I wanna go home heißt die vom Kuratorinnenduo Silvie Aigner und Ulli Sturm gleichermaßen elegant wie großzügig gestaltete Ausstellung im barocken Ambiente des Stiftes Ossiach. Die titelgebende Skulptur schaut bei der 1968 in Salzburg geborenen Künstlerin jedenfalls eher bestürzend endgültig aus und könnte genauso gut "Last exit to heaven" (or hell?) heißen. Schräg und mehr als zwei Meter hoch, eine Art Seelen-Abschussrampe, deren vier Füße in einer dicken Lacke feststecken, aber nach oben ist sie offen und innen hohl, als sei die Seele längst ins Nirgendwo katapultiert.
Julie Hayward macht aufregende Kunst. Weil die nämlich so ist. Und so auch. Und von der anderen Seite aus betrachtet, so. Und so. Man muss ihre Figuren umkreisen, von unten und oben und seitlich schauen, auch wenn diese Anschauungen eingefahrene Seh- und Interpretationsschienen aus dem Gleichgewicht bringen.
Was Hayward insofern weiß, als sie es einem gleich mit einer kippenden Skulptur aus lackiertem Polyester unter die Nase reibt: Aequilibration sieht aus, als gerieten alte Kutschenwagenräder (oder sind es Hirnganglien? Welt- und Wertesysteme?) in Kipplage. Elsewhere hingegen ist eine betörende Raumzeichnung aus feinen Strichen aus Metallschnüren, die in zwei Schalen (Hirnhälften?) enden, in denen lauter Kügelchen (ungeordnete Gedanken?) liegen. Schön. Aber gefährlich instabil. Daher, ja, genau. Fang mich, wenn du kannst.
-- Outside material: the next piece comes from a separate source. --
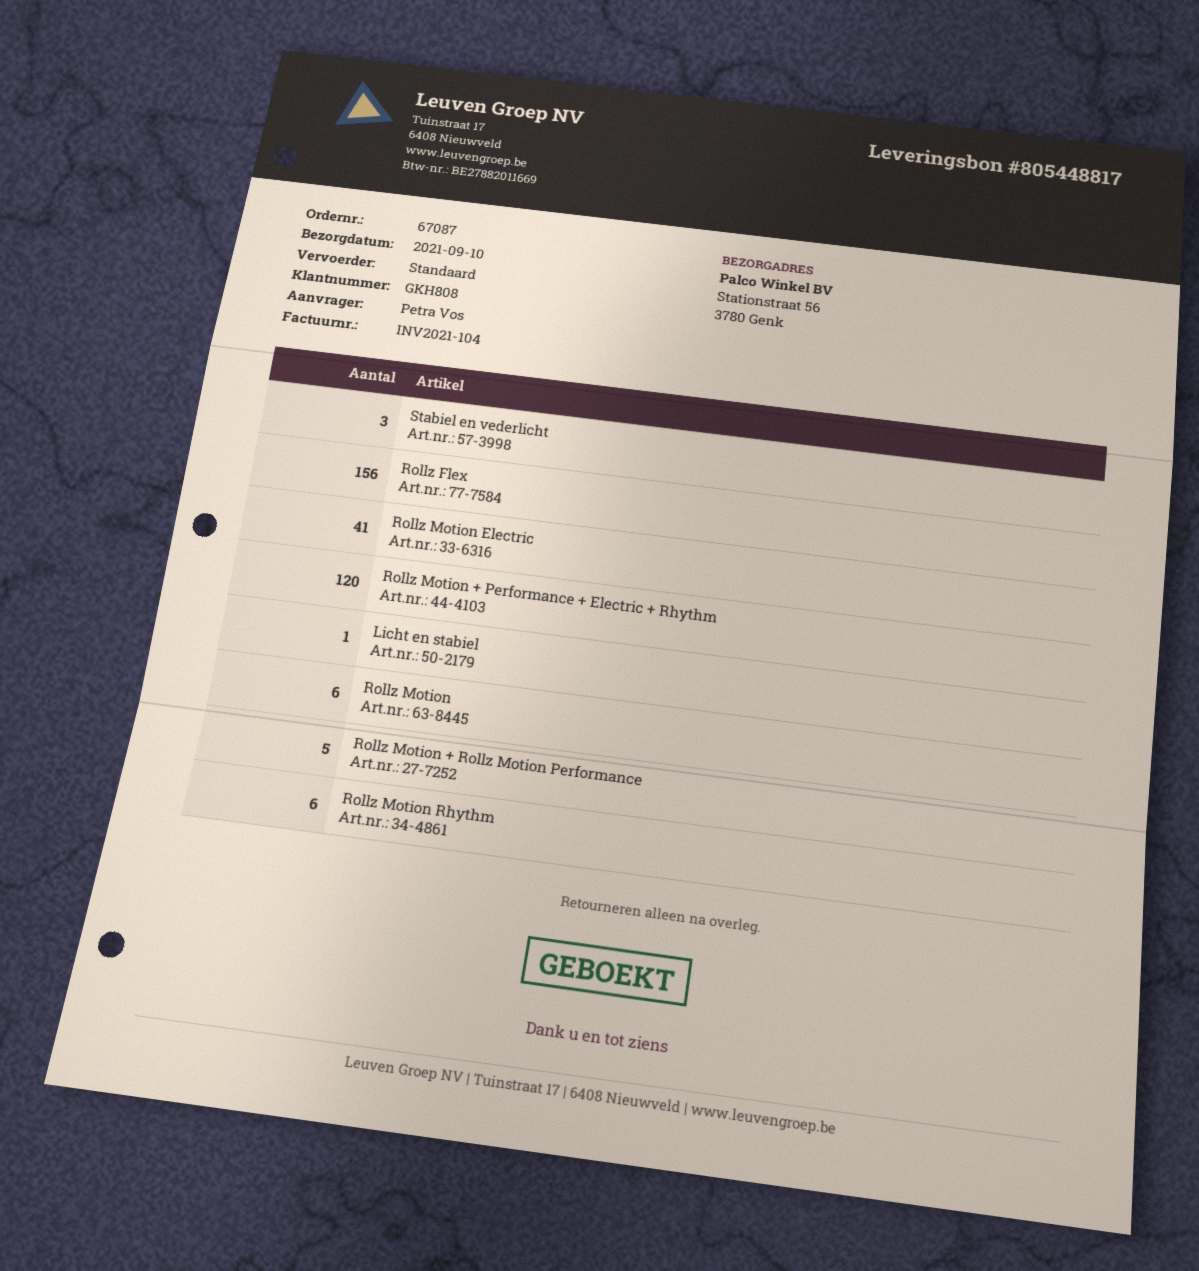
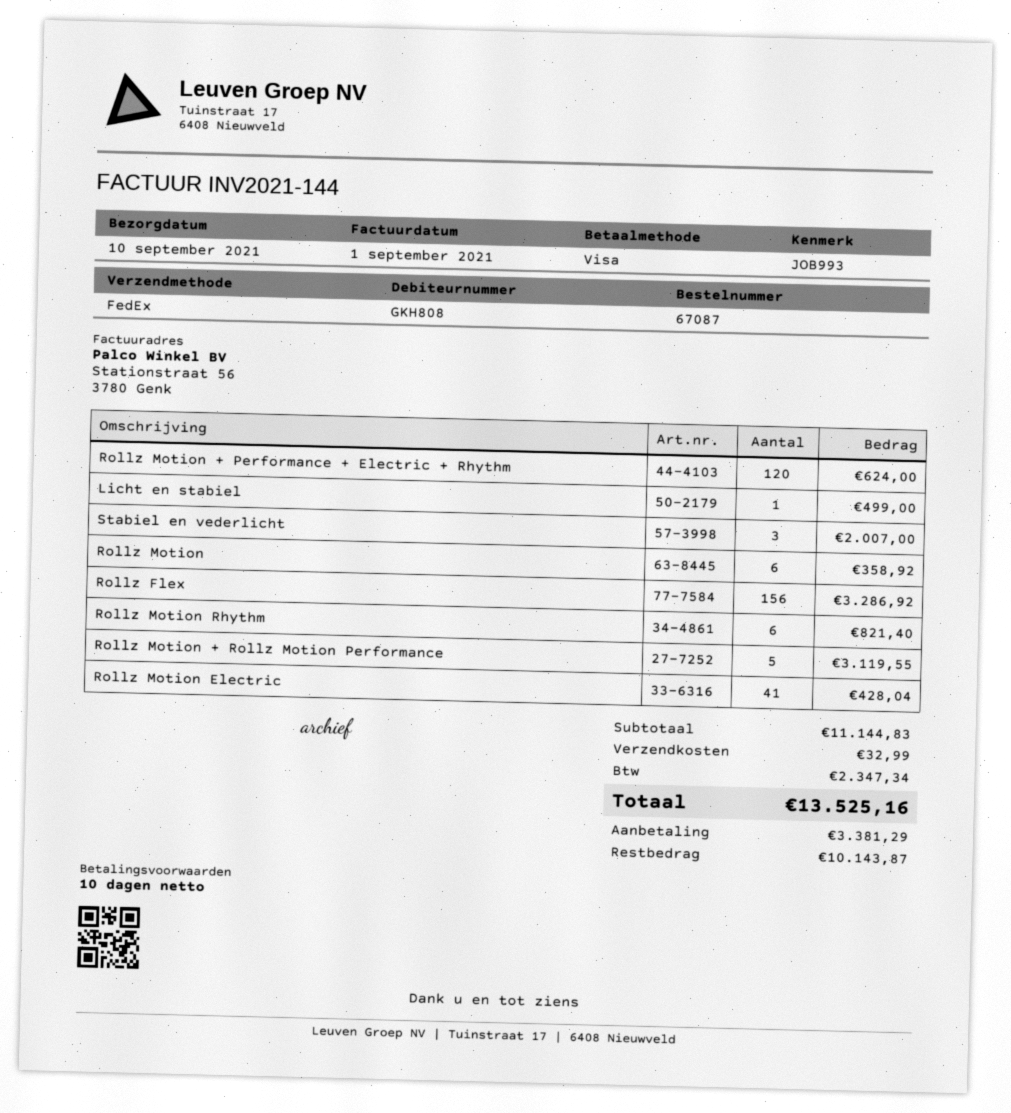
invoice number: INV2021-104 -> INV2021-144
shipping method: standard -> FedEx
Catch me if you can heißt folgerichtig die jüngste Arbeit der in Wien lebenden Künstlerin, die vielen Selbsts und Gedanken sind zu einer amorphen Bewusstseinslacke eingeschmolzen. Aber natürlich könnte man ihre (über-) menschgroßen Objekte einfach nur als gelungene Kompositionen aus Formen, Farben und Materialien sehen. (Andrea Schurian / DER STANDARD, Printausgabe, 22.7.2011)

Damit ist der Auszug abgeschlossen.